More haphazardly than systematically, working either independently or with a library or academy, these "songcatchers" nerveless, labeled, transcribed and archived the songs they found into a number of individual and public collections. They as well put some of the songs into books and curated record albums, often editing, consolidating and modifying them equally they saw fit. Though the goal was to locate, document, archive and share what they found, a sizable clamper of this orally-transmitted folklore that was supposedly being historic for its power to spread around amid the people, was instead deliberately moved into quite different data streams. This had the event of disturbing and profoundly altering the actual transmittal processes, and instead of being passed on from a neighbour or family member, these songs took a very different route into all the people who subsequently learned them.

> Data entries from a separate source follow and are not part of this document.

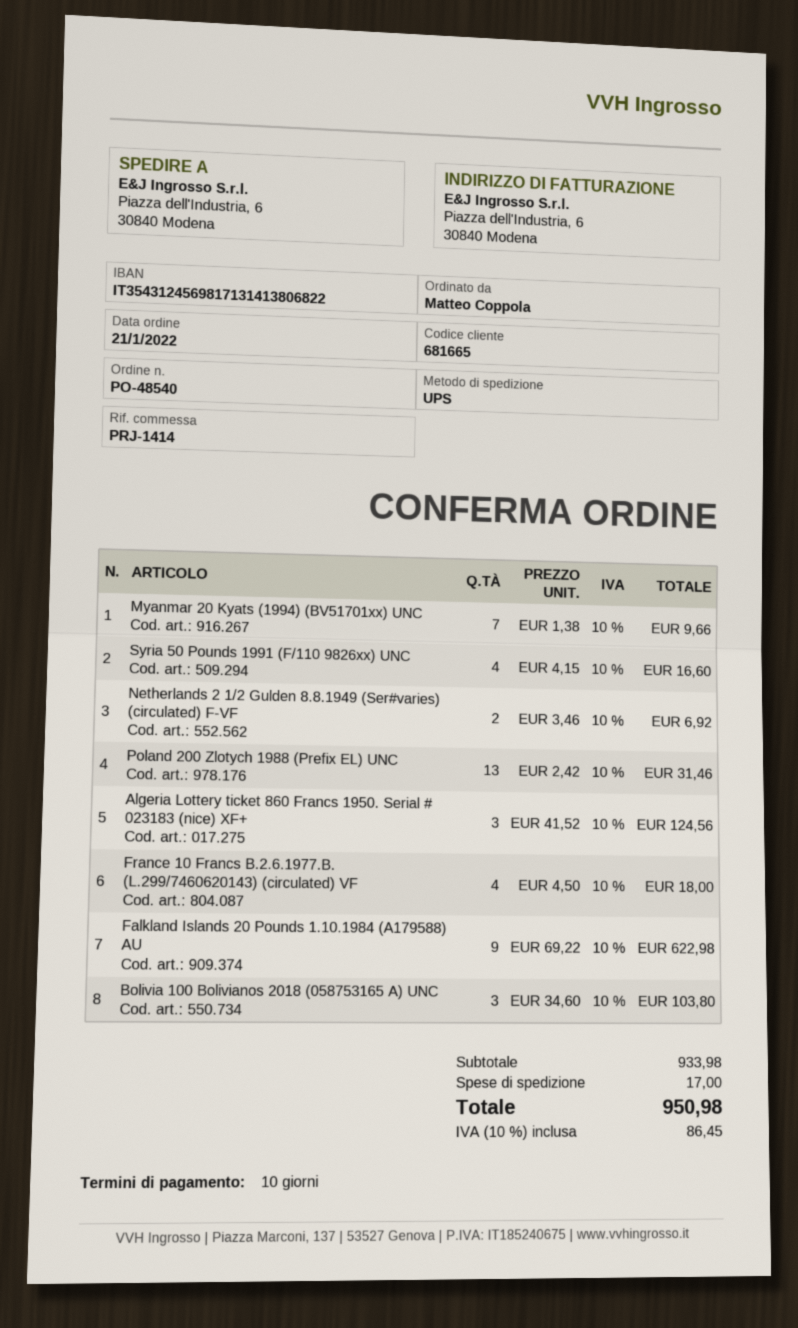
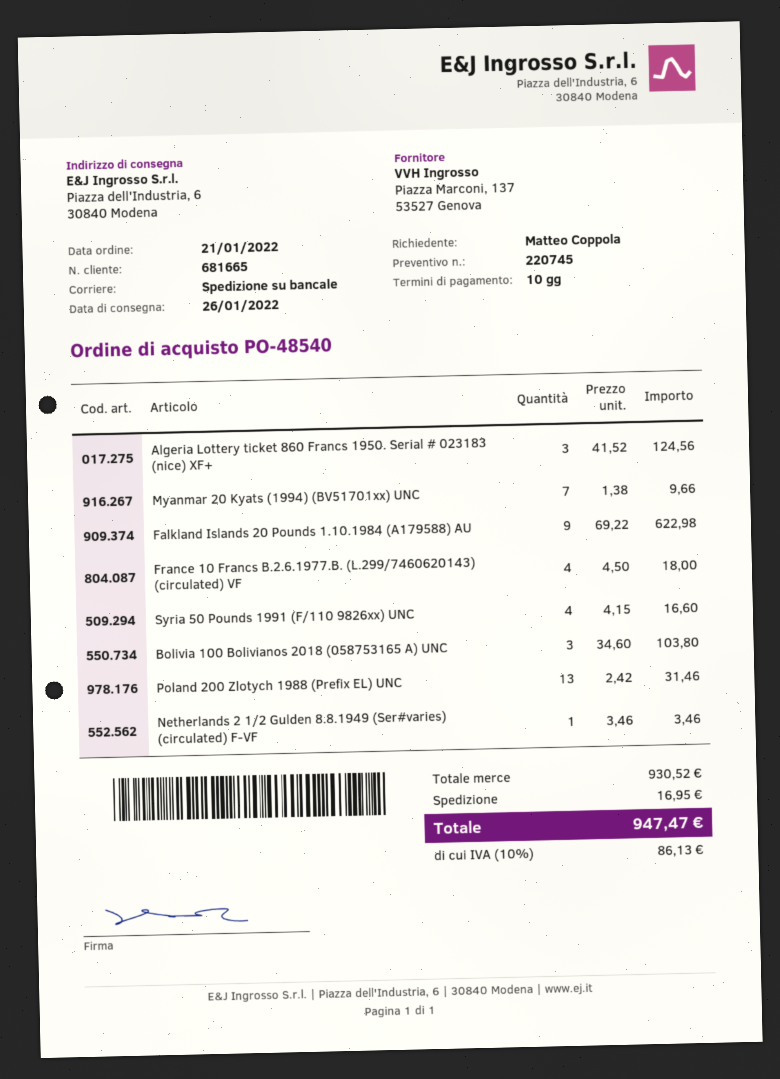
shipping method: UPS -> pallet freight
Netherlands 2 1/2 Gulden 8.8.1949 (Ser#varies) (circulated) F-VF: 2 x 3.46 = 6.92 -> 1 x 3.46 = 3.46
subtotal: 933.98 -> 930.52
shipping: 17.00 -> 16.95
tax: 10% = 86.45 -> 10% = 86.13
total: 950.98 -> 947.47

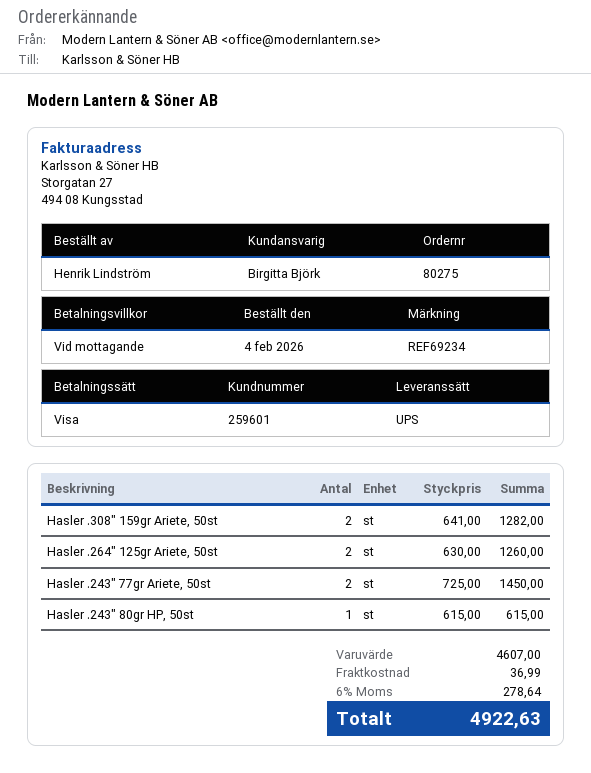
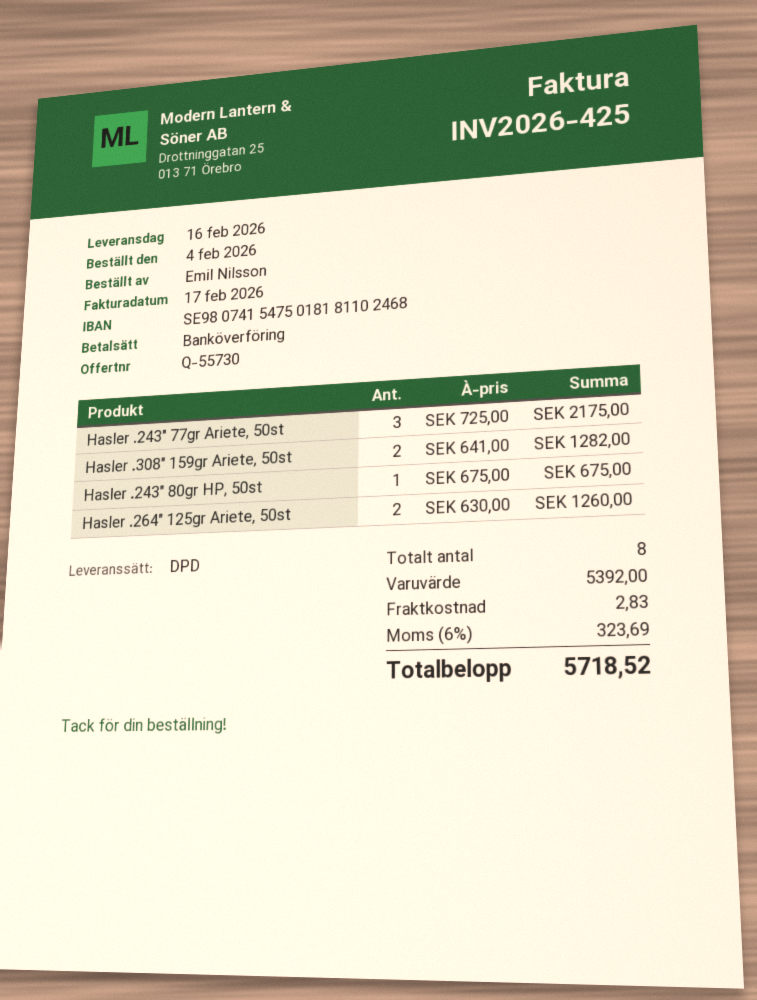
ordered by: Henrik Lindström -> Emil Nilsson
payment method: Visa -> bank transfer
shipping method: UPS -> DPD
Hasler .243" 77gr Ariete, 50st: 2 x 725.00 = 1450.00 -> 3 x 725.00 = 2175.00
Hasler .243" 80gr HP, 50st: 1 x 615.00 = 615.00 -> 1 x 675.00 = 675.00
subtotal: 4607.00 -> 5392.00
shipping: 36.99 -> 2.83
tax: 6% = 278.64 -> 6% = 323.69
total: 4922.63 -> 5718.52

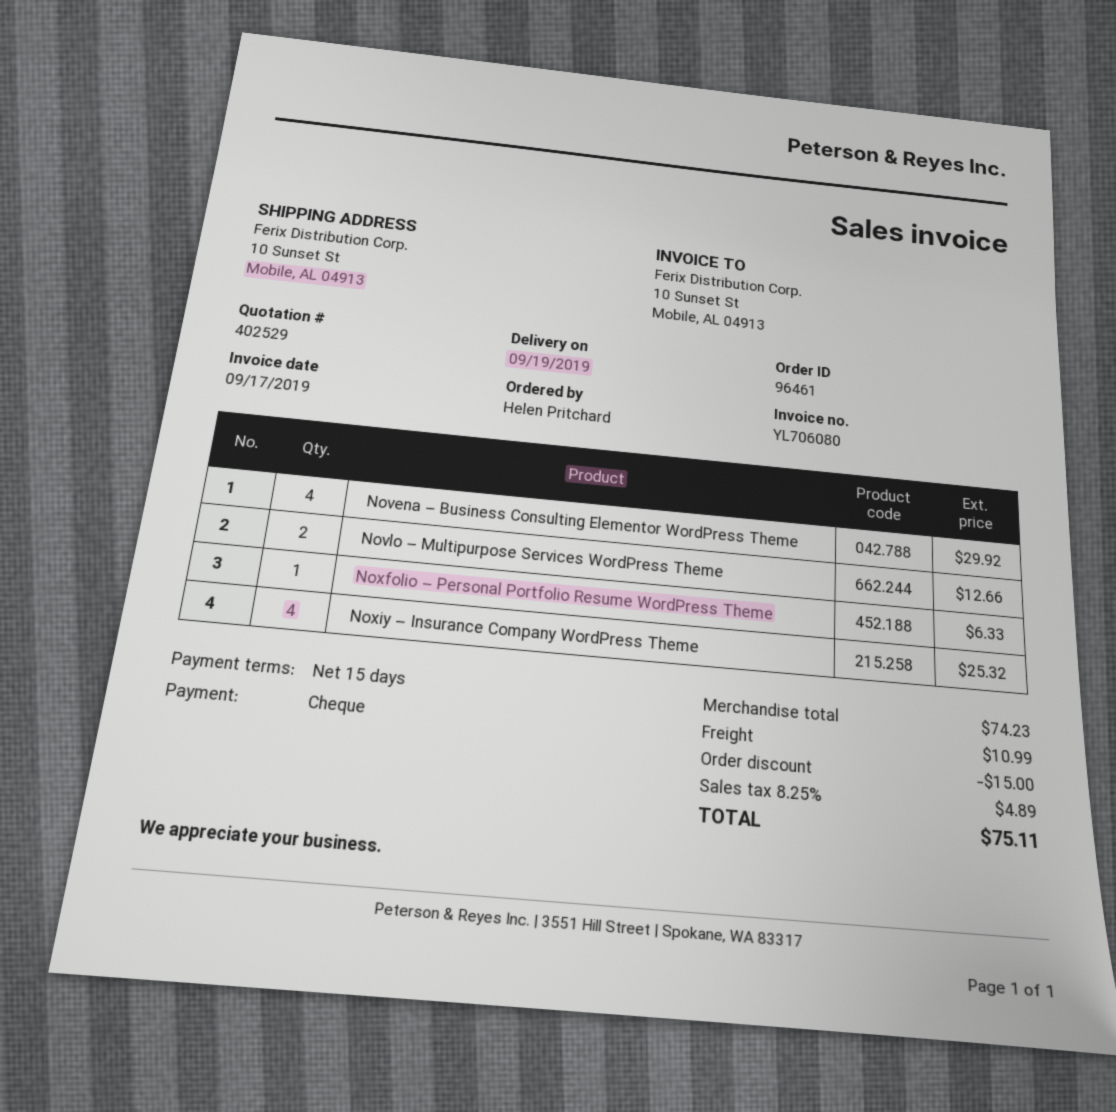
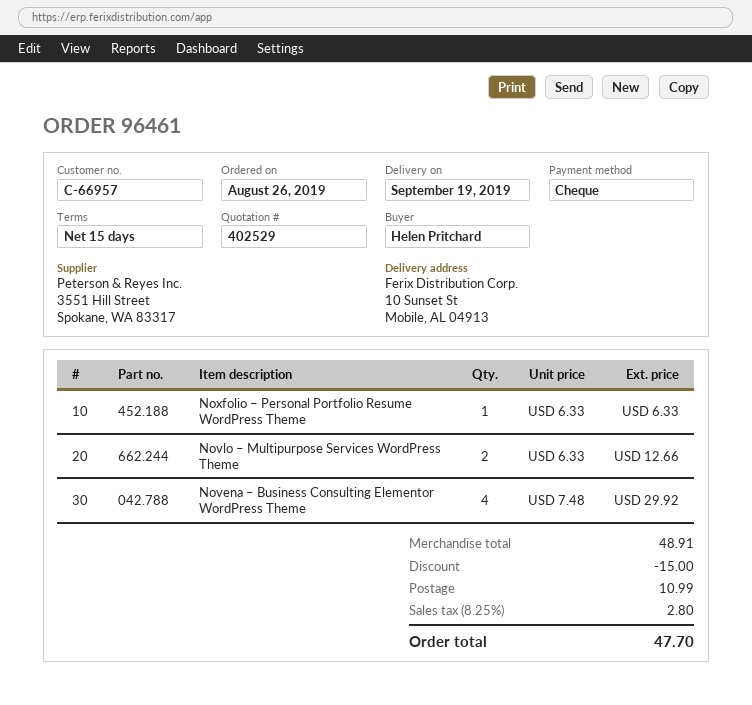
Noxiy – Insurance Company WordPress Theme: 4 for 25.32 -> none
subtotal: 74.23 -> 48.91
tax: 8.25% = 4.89 -> 8.25% = 2.80
total: 75.11 -> 47.70

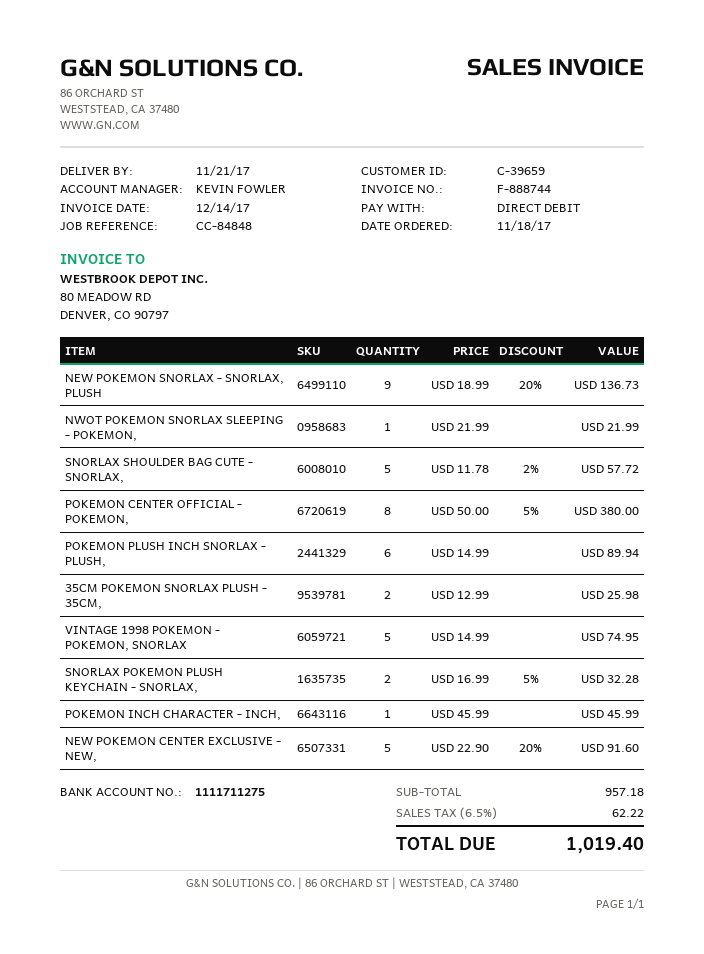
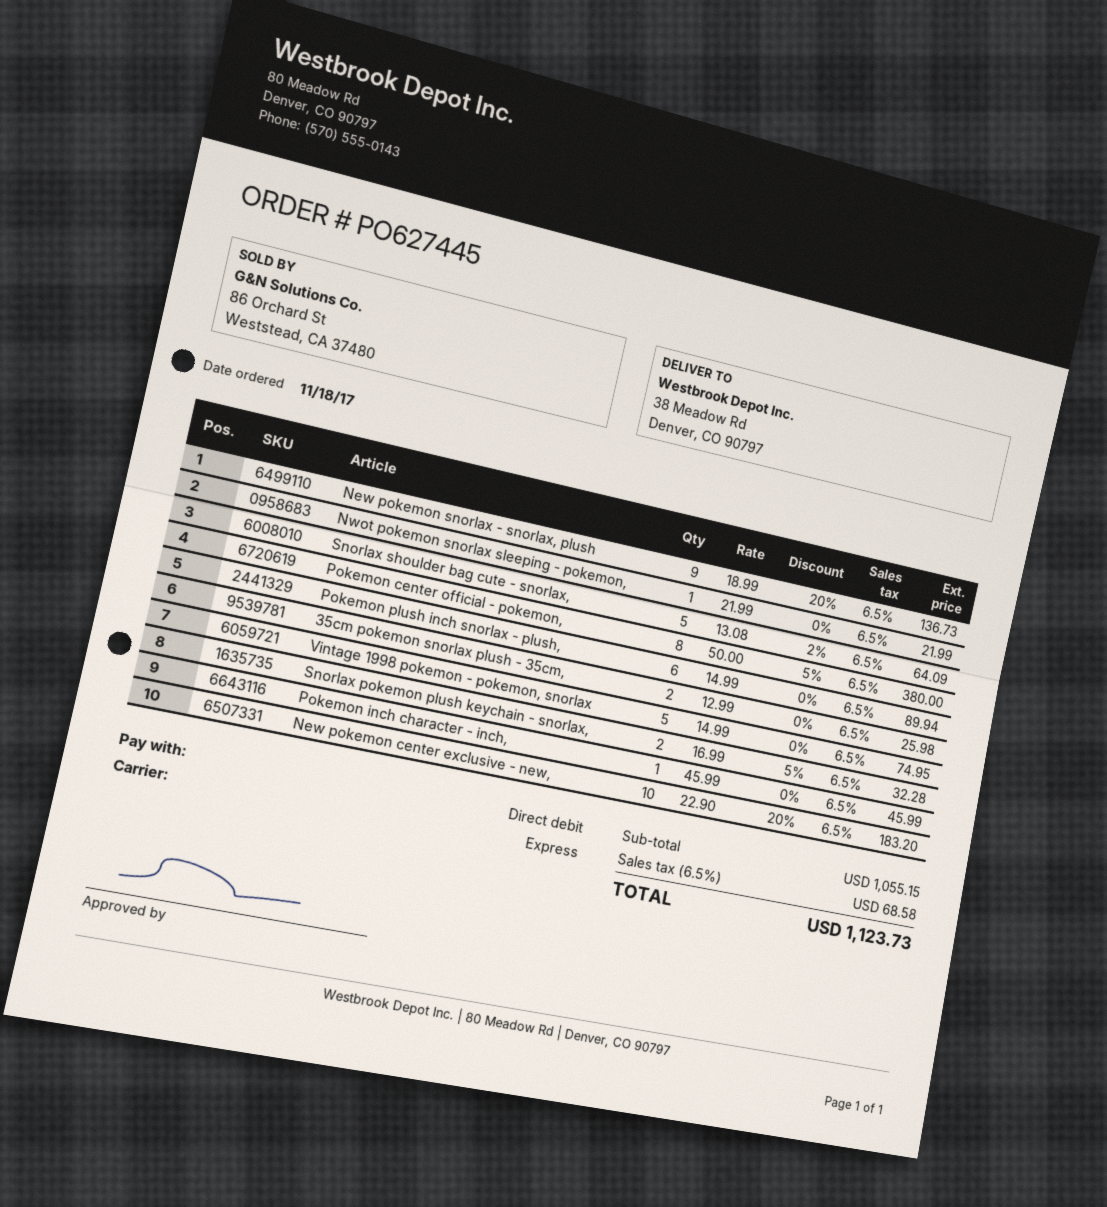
SNORLAX SHOULDER BAG CUTE - SNORLAX,: 5 x 11.78 - 2% = 57.72 -> 5 x 13.08 - 2% = 64.09
NEW POKEMON CENTER EXCLUSIVE - NEW,: 5 x 22.90 - 20% = 91.60 -> 10 x 22.90 - 20% = 183.20
subtotal: 957.18 -> 1055.15
tax: 6.5% = 62.22 -> 6.5% = 68.58
total: 1019.40 -> 1123.73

In an attempt that spanned roughly two generations, for the most part ending with my own, dozens and possibly hundreds of artificially-inseminated folk songs, collected from scattered individuals, were put into the bloodstream of American folk music in a type of Jurassic Park experiment. Led by John and Alan Lomax, and involving Charles Seeger, Robert Gordon and a band of enthusiasts centered in and around the Archive of Folksong at the Library of Congress, they organized an effort to inject hand-picked "folk songs" into public consciousness, and likewise into elementary music curriculums beyond the land. These songs were deemed superior to the European ones that had long been used in music education, which was probably truthful. The children liked them better and learned them faster, and it seemed appropriate for more of the music they were learning in school to be American folk songs. Though many were not commonplace or widely-known songs, they became merely that for the children who absorbed them via this information pipeline. Folksingers, both professional person and amateur, also began learning and performing many of these songs, and on the heels of the Folk Smash of the 1950s, they blasted them all over the globe by way of vast numbers of record albums, concerts, books and radio or idiot box broadcasts.

singing country

Millions of Americans, including very young children, had dozens of these songs implanted in their memories, put there by music teachers, camp counselors, and "folk era" recordings. None of usa in our lives ever heard the "original" field recordings of these folk songs, or were even told that they existed. You or I could have used those to larn the songs if nosotros had access to the recordings, but instead we got the songs by mode of an intermediary step where they were repackaged into songbooks with piano annotation, and sung with guitars or banjos by educated more often than not-white, middle-grade people, or delivered past school teachers reading arrangements at their pianos. A few authentic rural performers, both blackness and white, managed to exist heard in performance or on recordings doing more or less original versions, but the vast majority of the transmission of "folk songs" to the listeners came from 2d or 3rd generation "sources."

Perhaps the assumption was that nosotros all had the right to get to Washington, D.C. and go into the Library of Congress archives and look at or listen to any original source material was there, and maybe that meant we did have access to information technology. "The Erie Canal," "Cherry River Valley," "Skip to My Lou," "Streets of Laredo," "Shenandoah," "She'll Be Comin' "Round the Mountain," "Habitation on the Range," "Clementine," "Cindy," "On Top of Old Smoky," "I Ride An Erstwhile Paint," "This Old Man," "Quondam MacDonald Had A Farm," "I've Been Working on the Railroad"– and many more than such songs became office of the cultural inheritance of our country– not just past natural processes, simply greatly assisted past the efforts, perceptions and choices of a small number of very motivated white people who felt that they were on an of import mission. (I can't find bear witness that whatsoever non-white people were a significant function of that folk song squad, though an African-American vocaliser and guitarist named Leslie Riddle was a key cistron in the song collecting efforts of A.P. Carter for influential early recordings fabricated by the Carter Family.)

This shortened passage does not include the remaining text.